Lundi 24 Juin 2019, 14h, en salle A 304

ANTOINE  DEZA (McMaster University, Canada)

Abstract :

The simplex and interior point methods are currently the most computationally successful algorithms for linear optimization. While the simplex methods follow an edge path, the interior point methods follow the central path. The algorithmic issues are closely related to the combinatorial and geometric structure of the feasible region. Focusing on the analysis of worst-case constructions leading to computationally challenging instances, we discuss connections to the largest diameter of lattice polytopes, to the complexity of convex matroid optimization, and to the number of generalized retarded functions in quantum field theory.  Complexity results and open questions are also presented.
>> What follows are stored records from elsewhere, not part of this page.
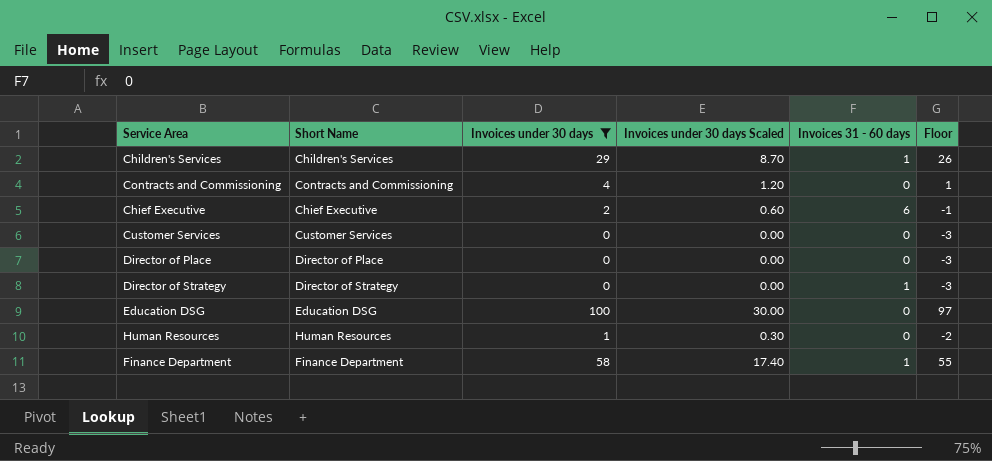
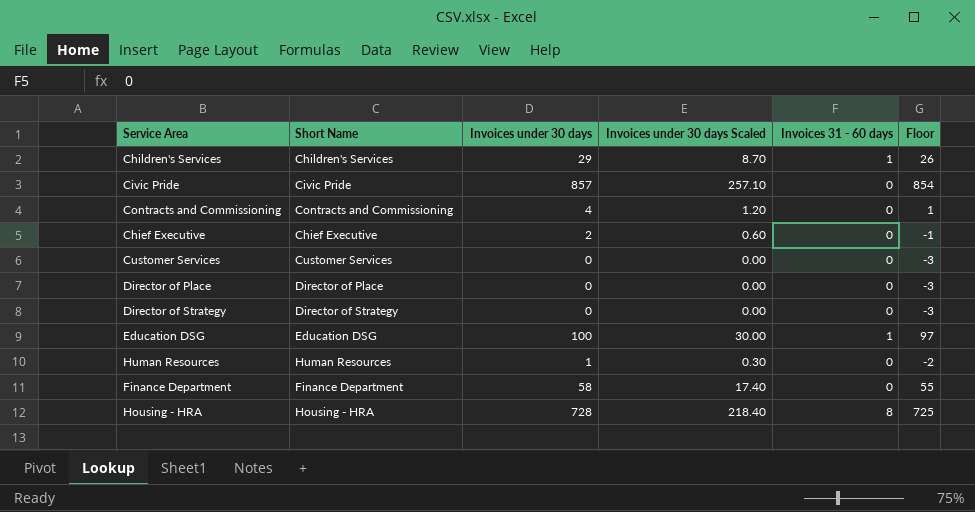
filter: Invoices under 30 days <= 100 -> none
Chief Executive | Invoices 31 - 60 days: 6 -> 0
Director of Strategy | Invoices 31 - 60 days: 1 -> 0
Education DSG | Invoices 31 - 60 days: 0 -> 1
Finance Department | Invoices 31 - 60 days: 1 -> 0

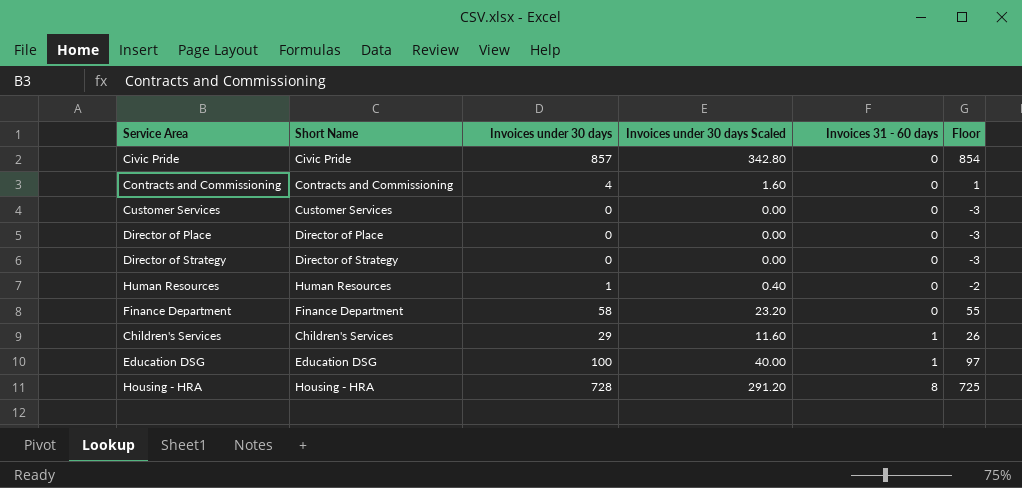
row order: none -> Invoices 31 - 60 days ascending
column Invoices under 30 days Scaled | formula: [Invoices under 30 days] * 0.3 -> [Invoices under 30 days] * 0.4
row Chief Executive: Chief Executive | 2 | 0.60 | 0 | -1 -> none

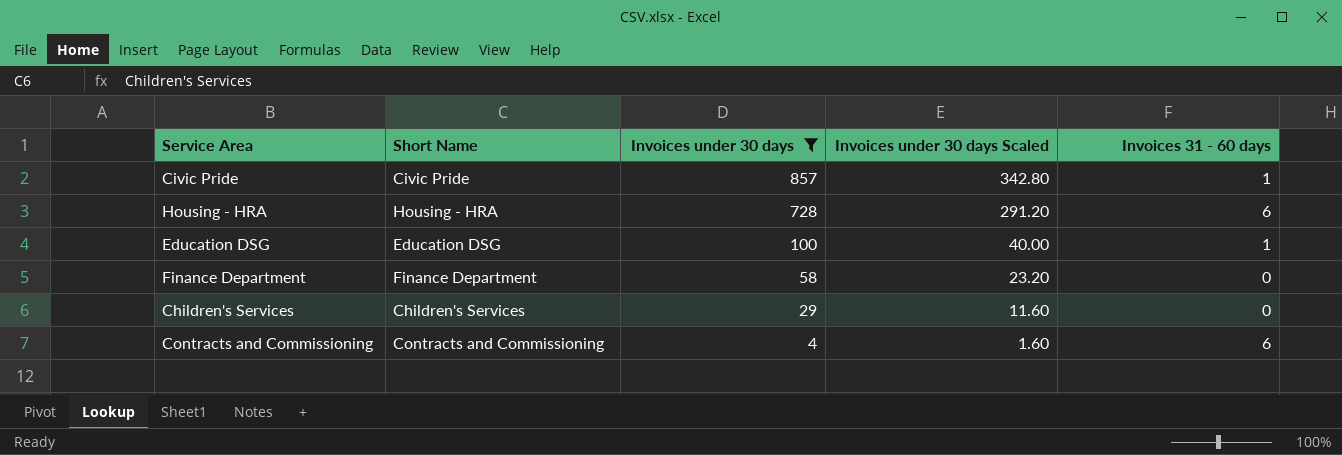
filter: none -> Invoices under 30 days >= 4
row order: Invoices 31 - 60 days ascending -> Invoices under 30 days descending
column Floor | formula: [Invoices under 30 days] - 3 -> none
Civic Pride | Invoices 31 - 60 days: 0 -> 1
Housing - HRA | Invoices 31 - 60 days: 8 -> 6
Children's Services | Invoices 31 - 60 days: 1 -> 0
Contracts and Commissioning | Invoices 31 - 60 days: 0 -> 6

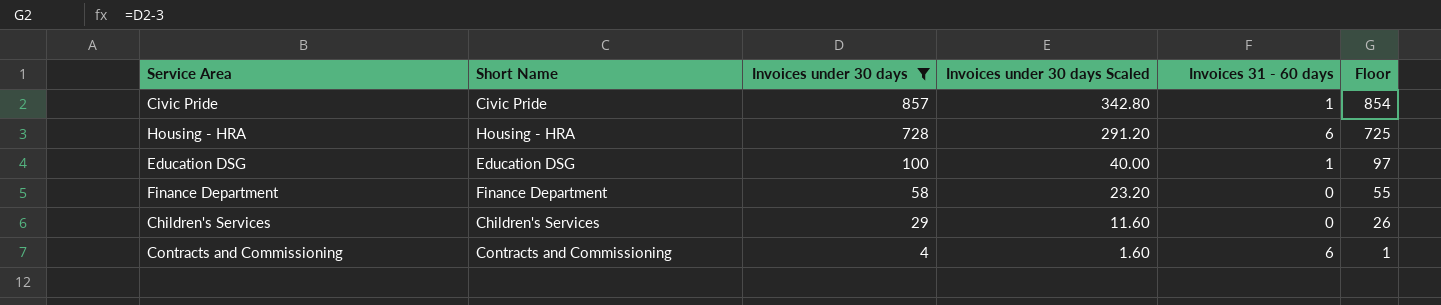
column Floor | formula: none -> [Invoices under 30 days] - 3

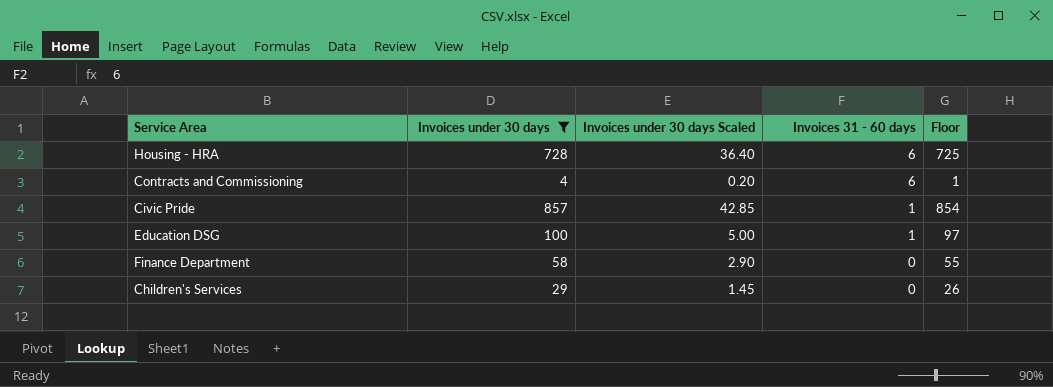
row order: Invoices under 30 days descending -> Invoices 31 - 60 days descending
column Short Name | position: 2 -> none
column Invoices under 30 days Scaled | formula: [Invoices under 30 days] * 0.4 -> [Invoices under 30 days] * 0.05

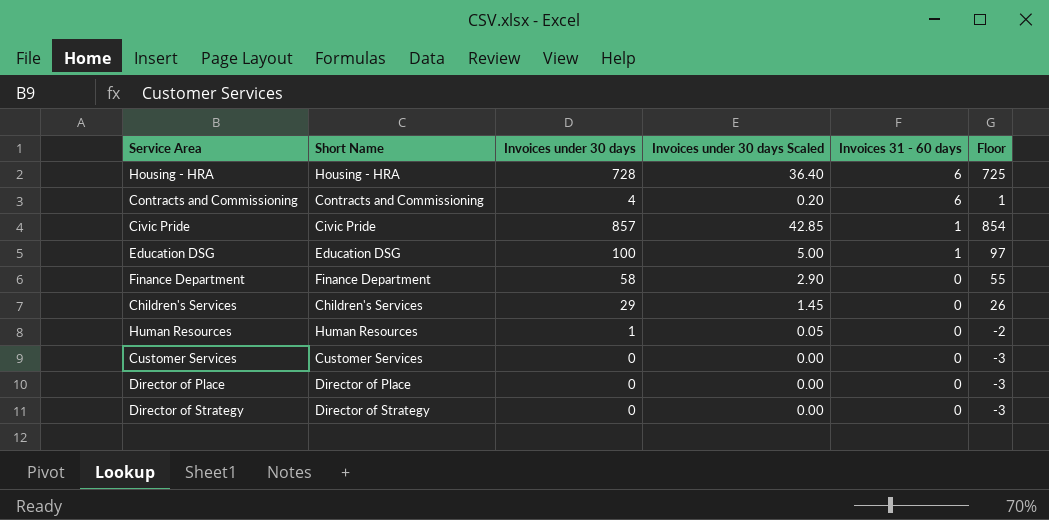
filter: Invoices under 30 days >= 4 -> none
column Short Name | position: none -> 2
In particular, we answer a question raised in 1986 by Colbourn, Kocay, and Stinson by showing that deciding whether a given sequence is the degree sequence of a 3-hypergraph is computationally prohibitive. 

Based on joint works with Anna Deza (Toronto), Joe Guan (McMaster), Asaf Levin (Technion), George Manoussakis (Versailles), Syed Meesum (Wrocław), Shmuel Onn (Technion), and Lionel Pounin (Paris XIII).